I tried soo dang hard to be positive. BUT I SERIOUSLY CAN'T tonight.

I am full of negativity - anger, sadness, rage, hatred, yada yada yada. semua -VE!

I was having such a long, tiring day. started with being late to work. then a meeting of "I-don't-know-whatthahell" content. class class class. ended up eating lunch at 4.15pm. class some more. PBS editing, SMM bla bla bla. I don't even smile. and didn't even checked on my phone! well that was weird. 4 years of career I survived being alone with my earpiece and phone. today it was all about work. and I was so tired. knocked out, I went home with only 15% energy left.

I wish world would leave me alone with my jobs. just me and my jobs. because that was me when i was having so many things to handle. no talking. no gossiping, not even snacking, facebooking instagramming. just cursing, music and working.

all work but no play makes Jack a dull boy. but if you play while working, no time to finish work, liao! then have to bring home and had no time playing with family. that was duller! so no play when working. finish it or at least half of it and go home and relax. play and have fun.

because the fun of a job is when you accomplish something. if you play, you can't finish a thing! no fun.

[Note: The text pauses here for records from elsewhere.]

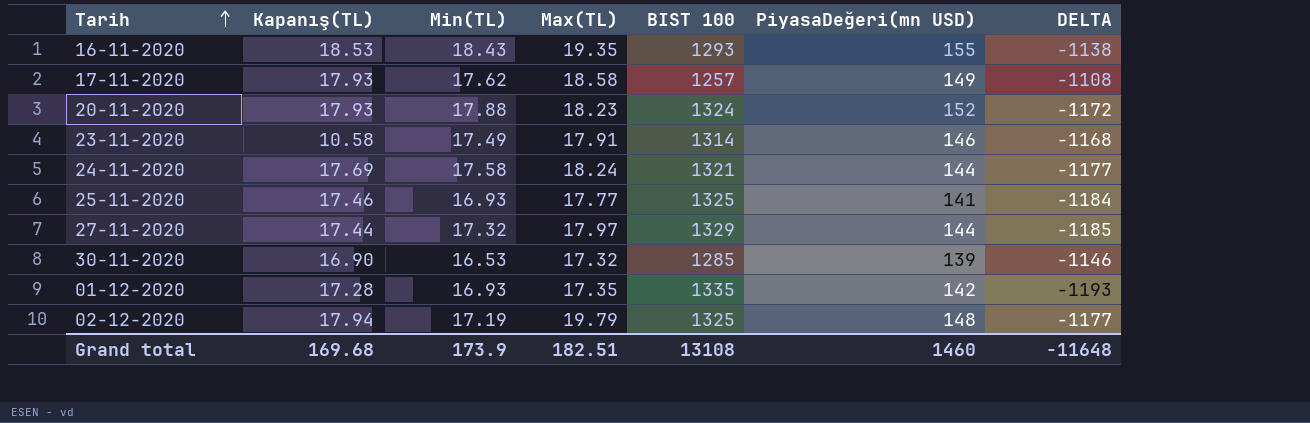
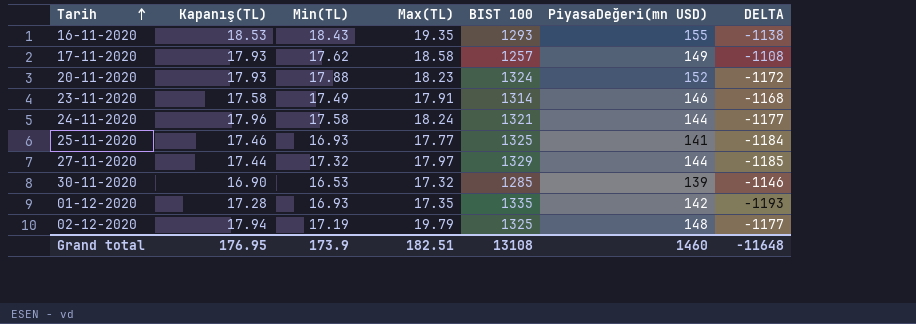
23-11-2020 | Kapanış(TL): 10.58 -> 17.58
24-11-2020 | Kapanış(TL): 17.69 -> 17.96
Grand total | Kapanış(TL): 169.68 -> 176.95

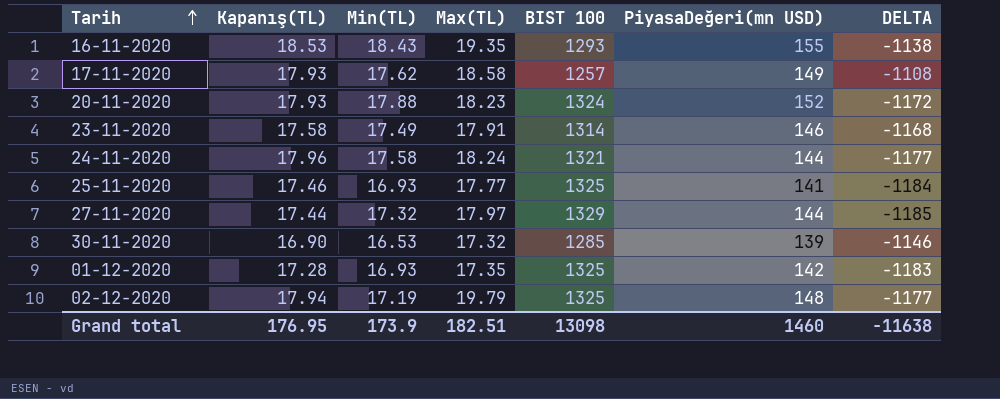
01-12-2020 | BIST 100: 1335 -> 1325
01-12-2020 | DELTA: -1193 -> -1183
Grand total | BIST 100: 13108 -> 13098
Grand total | DELTA: -11648 -> -11638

i wish people know that i am kind of serious when i am working.

i wish.

sometimes i got frustrated when people don't. but i just CANNOT please everything and every people around me. because i just CANNOT. even Michael Jackson and John Lennon can't. so, why should i be frustrated? ok now i am happy because that is just a piece of shit i was worried about! forget it.

i am in such a worst mood swing. i wish doctors could give me mc for this "condition"

ok ntah hape2 membebelnye. nk tido ah. i just need more rest to look fab. at least i feel good about myself when the world is not.

night.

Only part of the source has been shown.